The final frequency feature V_frequency is obtained by element-wise multiplication:

$V_{frequency} = V_{f_{1}} ⊙ V_{f_{2}},$ (17) where ⊙ denotes the element-wise multiplication.

2.2.3 Temporal feature extraction

Feedforward neural network structures such as CNNs offer great performance under the assumption that all inputs are uncorrelated with each other. Nevertheless, it is a good practice to determine the correlation from processing time sequences in the change detection task. Unlike CNNs, RNNs have a recursive implicit state where the activation at each time step depends on the activation at the previous time step. Considering that RNNs are capable of handling dependent and sequential inputs between times t₁ and t₂, and the internal state (memory) processes variable length sequences of inputs. we use three types of RNN architectures: a fully connected RNN, a long short-term memory (LSTM), and a gated recurrent unit (GRU). GRU is the principal architecture in our proposed model. Figure 6 shows the structure of the fully connected RNN, LSTM, and GRU. We can summarize the functionality of each as follows.

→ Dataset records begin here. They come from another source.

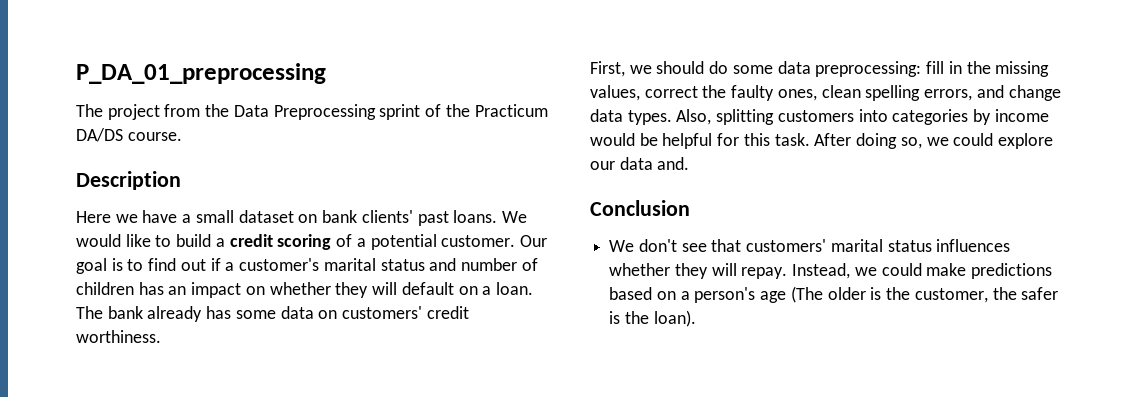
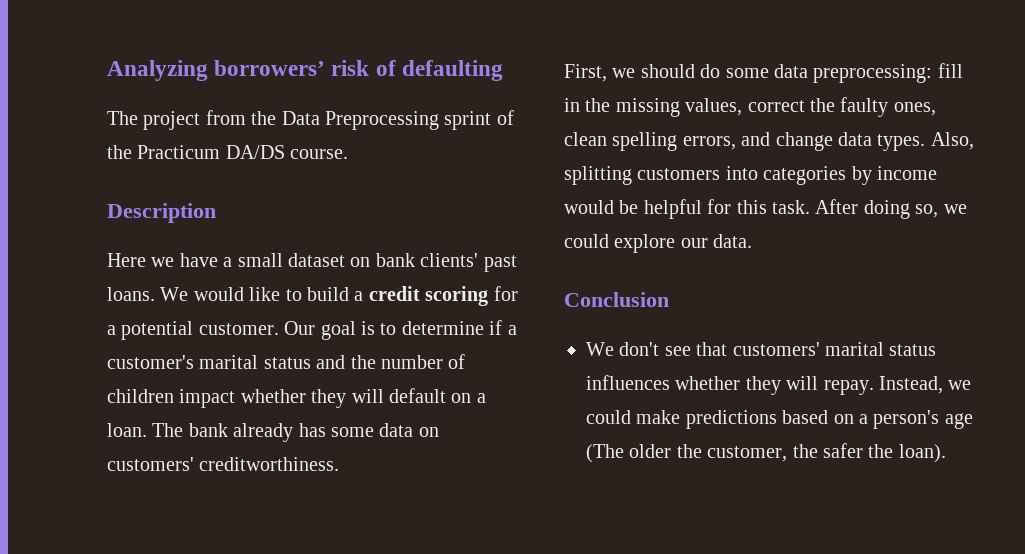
[76,63,326,84] P_DA_01_preprocessing -> [107,60,503,81] Analyzing borrowers’ risk of defaulting
[336,234,353,247] of -> [493,286,518,301] for
[148,258,206,271] find out -> [401,321,484,335] determine
(457, 264) none -> [350,355,376,369] the
[138,282,265,298] has an impact on -> [179,389,236,408] impact
[426,306,469,319] [76,330,161,343] credit worthiness. -> [199,457,340,471] creditworthiness.
[619,157,690,170] data and. -> [713,234,753,248] data.
[870,287,882,300] is -> (672, 451) none
[609,311,621,324] is -> (863, 450) none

1) Fully Connected RNN: Given an input patch of size 3 × r × r that is reshaped to feature vectors V_{t
_input} in the time domain, the fully connected RNN updates its recurrent hidden state h_t according to

$h_{t} = {\begin{matrix} 0, & if t = 0 \\ φ ({Uh}_{t - 1} + {WV}_{t_{input}}), & otherwise \end{matrix},$ (18) where φ(·) is a nonlinear activation function, such as logistic sigmoid function or hyperbolic tangent (tanh) function. U and W denote the coefficient matrices for the activation of recurrent hidden units h_t-1 at the previous time step and input feature vectors V_{t
_input} at the present time step.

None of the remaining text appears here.